Poached, not hard-boiled
Anyone who has known me for more than two weeks knows I bitch about my lady parts. Usually it’s a nice dose of sexual inactivity complaints, but the majority of the debate is about my period and 37-year relationship with Procter & Gamble products.
In the ’70s, male gyn’s generally felt the solution to long periods was a hysterectomy. Radical, it seems and yet after another 45-day period I felt it was the only modern-day solution. Bid my blood bag adieu. The $20-30/month saved on feminine products could be spent on alcohol. I searched on Blue Cross for a doctor and decided to find the oldest, whitest guy possible. Surely he’d authorize the surgery.
I assumed the position in the exam room and waited for him. The old guy waltzed in, looked at my card and my complaint and 10 seconds later said, “You have a confused uterus.

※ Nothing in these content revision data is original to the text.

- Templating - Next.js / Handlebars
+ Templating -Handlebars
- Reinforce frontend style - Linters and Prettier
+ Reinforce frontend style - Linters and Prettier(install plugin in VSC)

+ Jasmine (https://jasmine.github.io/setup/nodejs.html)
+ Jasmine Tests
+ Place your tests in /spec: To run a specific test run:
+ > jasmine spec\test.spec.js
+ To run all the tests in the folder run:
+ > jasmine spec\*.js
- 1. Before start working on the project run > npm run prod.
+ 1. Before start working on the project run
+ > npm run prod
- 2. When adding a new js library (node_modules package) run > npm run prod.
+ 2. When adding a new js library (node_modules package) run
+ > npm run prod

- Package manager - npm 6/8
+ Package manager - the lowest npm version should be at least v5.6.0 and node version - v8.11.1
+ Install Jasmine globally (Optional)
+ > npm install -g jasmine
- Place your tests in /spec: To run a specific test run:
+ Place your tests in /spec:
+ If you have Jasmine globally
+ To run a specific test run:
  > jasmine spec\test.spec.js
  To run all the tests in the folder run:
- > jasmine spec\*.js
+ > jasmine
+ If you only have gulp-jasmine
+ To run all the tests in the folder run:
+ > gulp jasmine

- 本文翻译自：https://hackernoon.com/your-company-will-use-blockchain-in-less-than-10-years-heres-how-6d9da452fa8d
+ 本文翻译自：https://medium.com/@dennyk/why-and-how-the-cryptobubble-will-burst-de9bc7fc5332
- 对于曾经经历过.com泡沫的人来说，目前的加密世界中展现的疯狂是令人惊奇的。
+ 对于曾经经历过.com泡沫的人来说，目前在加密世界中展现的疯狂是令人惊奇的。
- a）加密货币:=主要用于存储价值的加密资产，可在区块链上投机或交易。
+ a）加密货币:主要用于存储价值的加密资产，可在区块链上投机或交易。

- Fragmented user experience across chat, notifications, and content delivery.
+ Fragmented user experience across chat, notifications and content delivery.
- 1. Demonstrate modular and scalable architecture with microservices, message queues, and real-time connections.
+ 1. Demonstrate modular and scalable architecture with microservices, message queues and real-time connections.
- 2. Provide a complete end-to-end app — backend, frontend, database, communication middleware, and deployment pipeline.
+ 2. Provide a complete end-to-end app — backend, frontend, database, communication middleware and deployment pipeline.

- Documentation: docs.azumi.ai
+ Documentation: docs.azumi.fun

You are 47 and your uterus isn’t producing the right levels of estrogen and testoserone so it doesn’t know if it should ovulate.” I tried to counter that with humor while he was blowing out the cobwebs and fingering me. “Well, living in Santa Barbara can confuse any uterus with the lack of viable, age-appropriate sexual partners,” I said.
A week later, biopsy results came back and I can’t blame any of this on cancer. I just have a confused uterus which means I’m going on birth control for horomone control, not because my lady parts are actually seeing combat. So, it looks like P&G and I will be best friends for a few more years.